YOUR OBJECTIVE
Report each line of the records where "transaction" occurs.

PROVIDED ENTRIES
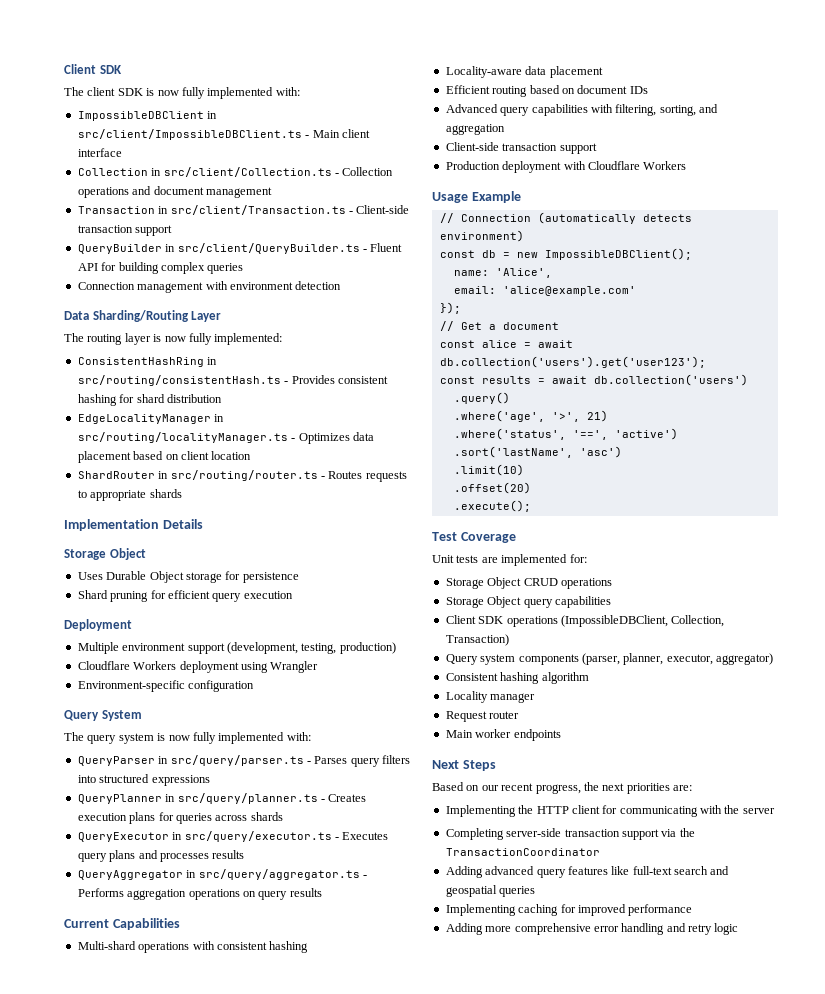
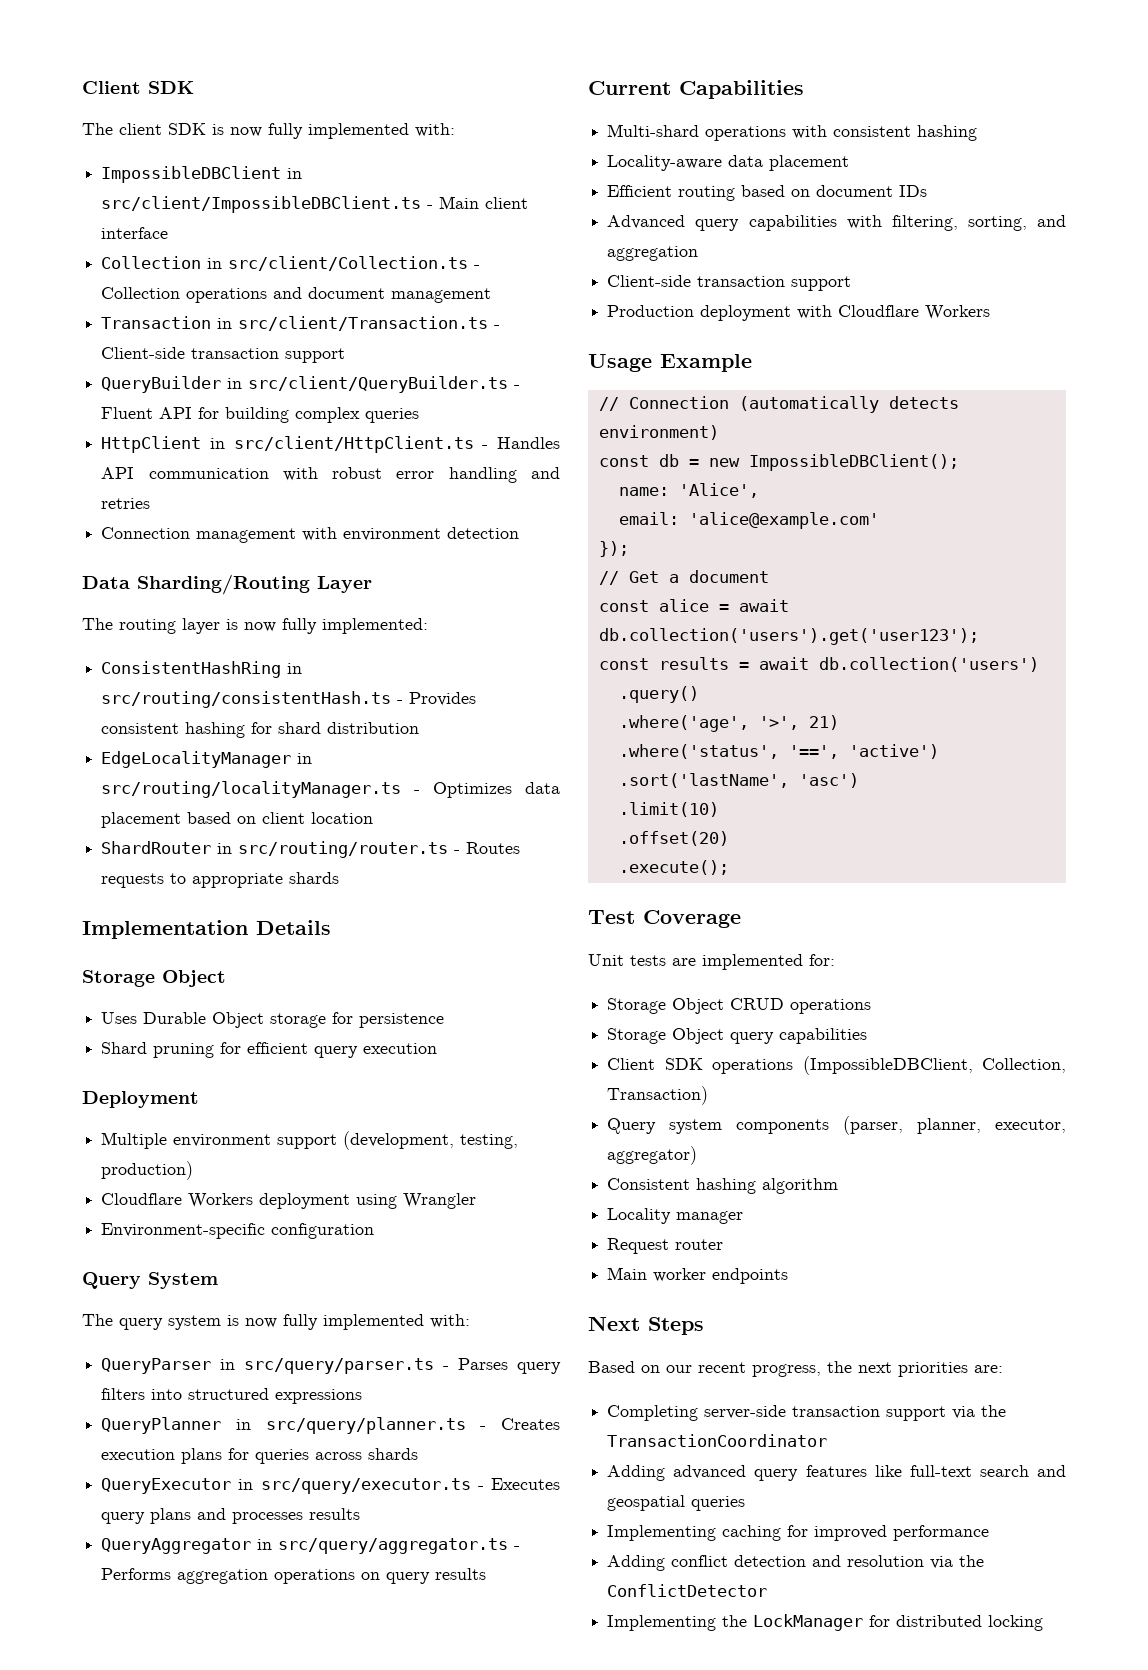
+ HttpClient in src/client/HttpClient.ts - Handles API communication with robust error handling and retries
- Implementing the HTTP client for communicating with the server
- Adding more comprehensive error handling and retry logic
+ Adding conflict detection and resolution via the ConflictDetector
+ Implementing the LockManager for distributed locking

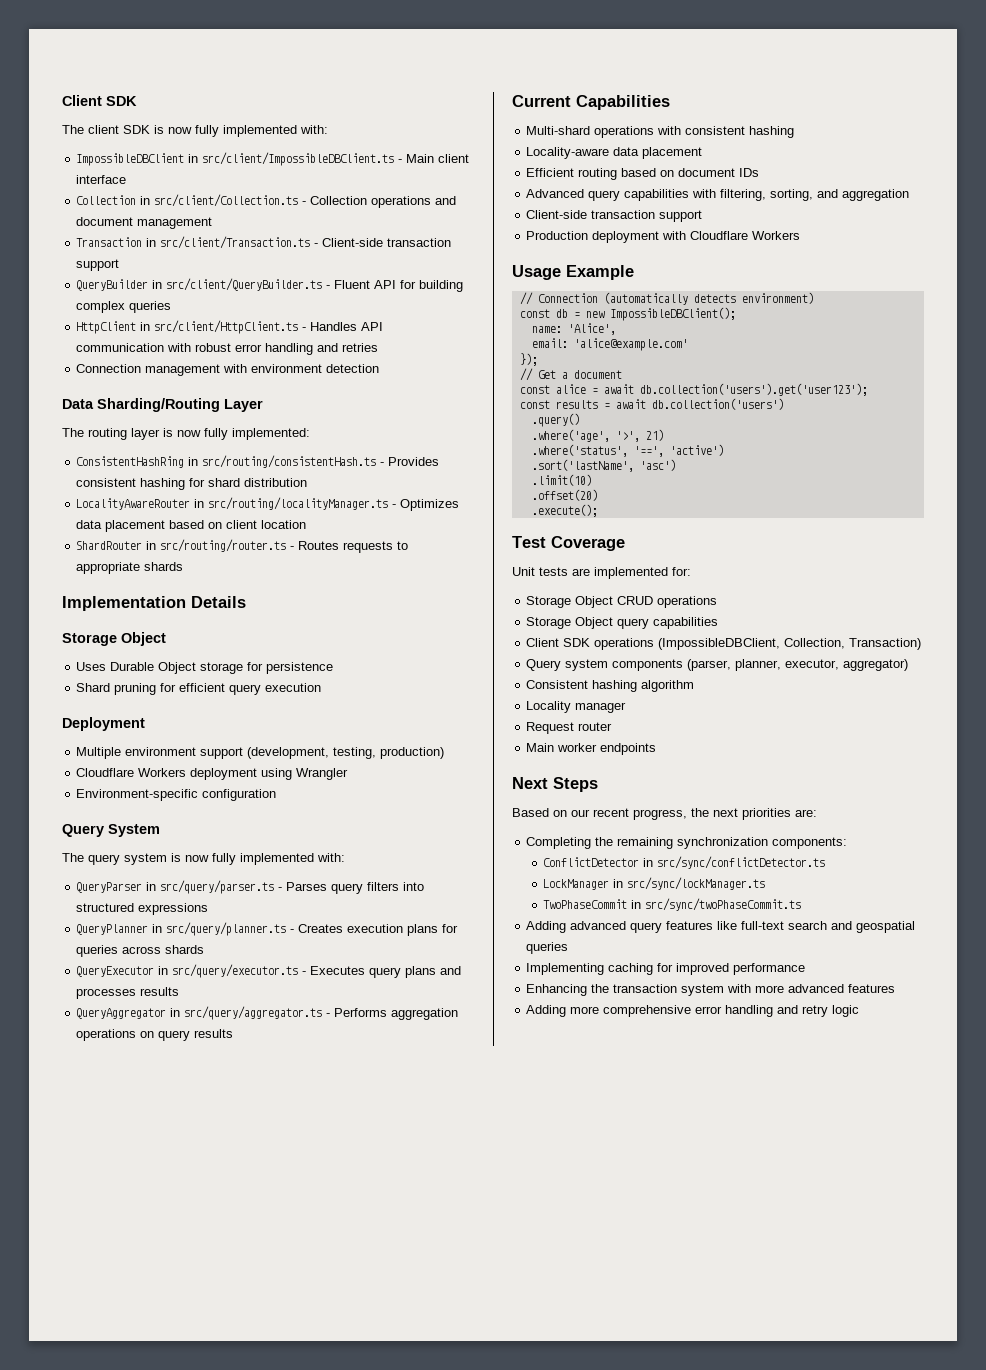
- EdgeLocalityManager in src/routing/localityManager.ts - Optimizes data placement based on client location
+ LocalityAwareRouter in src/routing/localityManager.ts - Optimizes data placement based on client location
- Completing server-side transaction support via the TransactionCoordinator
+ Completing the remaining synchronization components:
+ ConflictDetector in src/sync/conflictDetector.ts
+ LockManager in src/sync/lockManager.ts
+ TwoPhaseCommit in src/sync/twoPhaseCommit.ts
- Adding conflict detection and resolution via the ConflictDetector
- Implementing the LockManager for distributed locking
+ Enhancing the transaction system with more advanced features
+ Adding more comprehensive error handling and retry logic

==

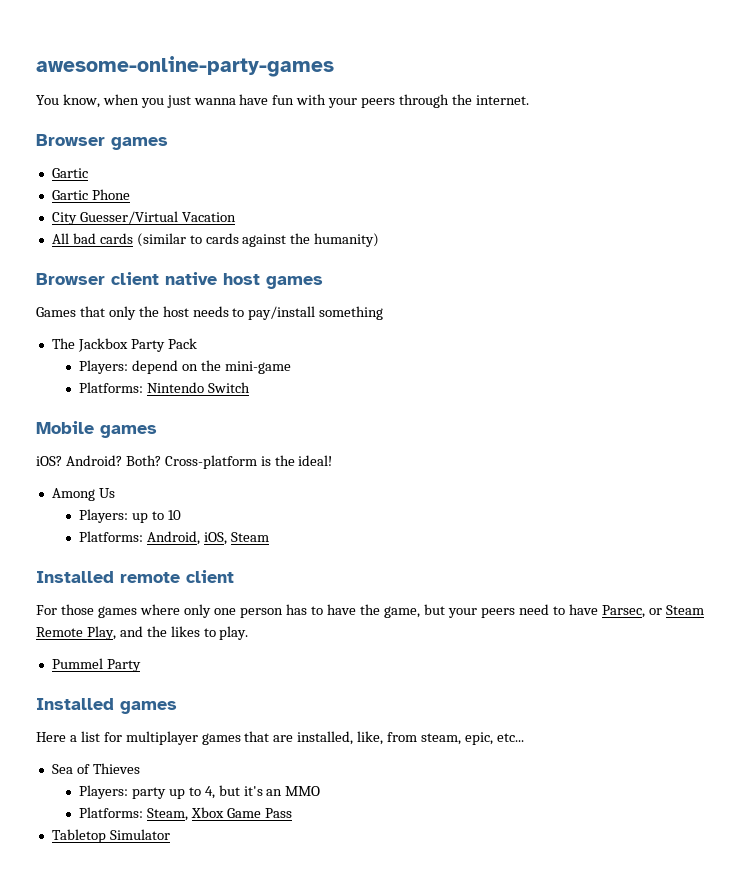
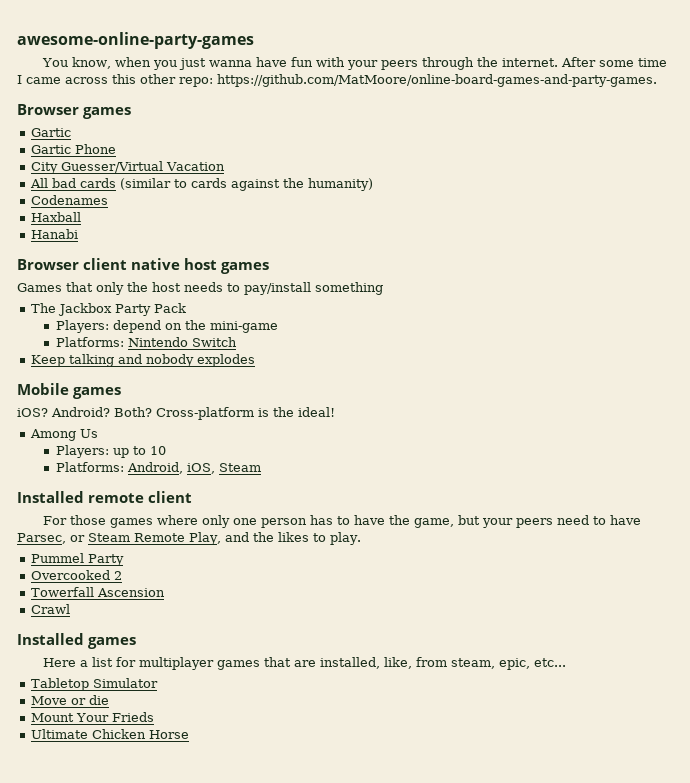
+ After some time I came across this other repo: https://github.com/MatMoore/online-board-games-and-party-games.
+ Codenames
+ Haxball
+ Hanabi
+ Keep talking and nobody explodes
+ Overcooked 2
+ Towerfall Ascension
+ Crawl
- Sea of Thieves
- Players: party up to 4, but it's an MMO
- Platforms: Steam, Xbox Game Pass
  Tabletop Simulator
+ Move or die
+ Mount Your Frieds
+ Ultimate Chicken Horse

TASK SOLUTION
- Completing server-side transaction support via the TransactionCoordinator
+ Enhancing the transaction system with more advanced features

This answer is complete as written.